> **YOUR INSTRUCTIONS**:
A picture-free, exact transcript of the entries below is required.

> **TASK MATERIAL**:
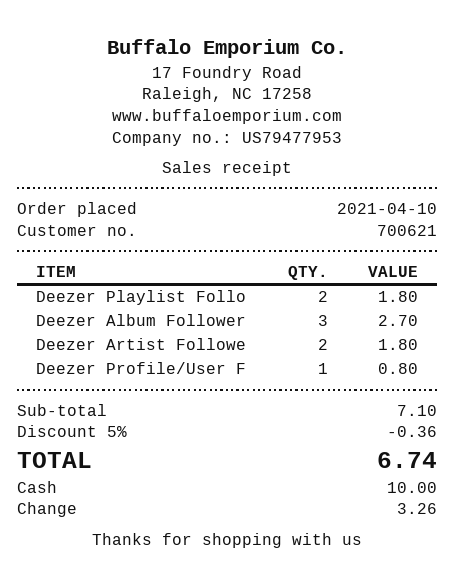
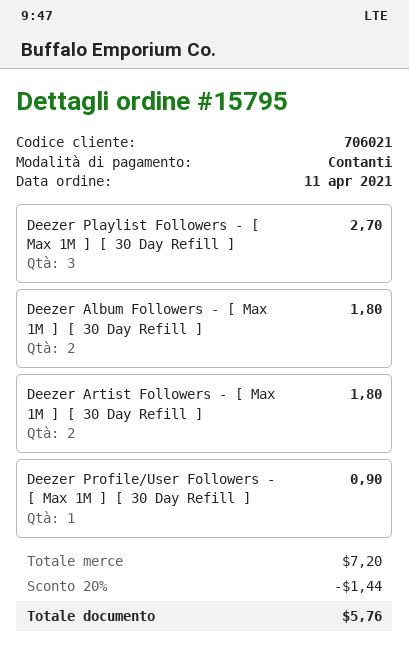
order date: 2021-04-10 -> 2021-04-11
customer number: 700621 -> 706021
Deezer Playlist Follo: 2 for 1.80 -> 3 for 2.70
Deezer Album Follower: 3 for 2.70 -> 2 for 1.80
Deezer Profile/User F: 1 for 0.80 -> 1 for 0.90
subtotal: 7.10 -> 7.20
discount: 5% = 0.36 -> 20% = 1.44
total: 6.74 -> 5.76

> **ANSWER BELOW**:
order date: 2021-04-10 -> 2021-04-11
customer number: 700621 -> 706021
Deezer Playlist Follo: 2 for 1.80 -> 3 for 2.70
Deezer Album Follower: 3 for 2.70 -> 2 for 1.80
Deezer Profile/User F: 1 for 0.80 -> 1 for 0.90
subtotal: 7.10 -> 7.20
discount: 5% = 0.36 -> 20% = 1.44
total: 6.74 -> 5.76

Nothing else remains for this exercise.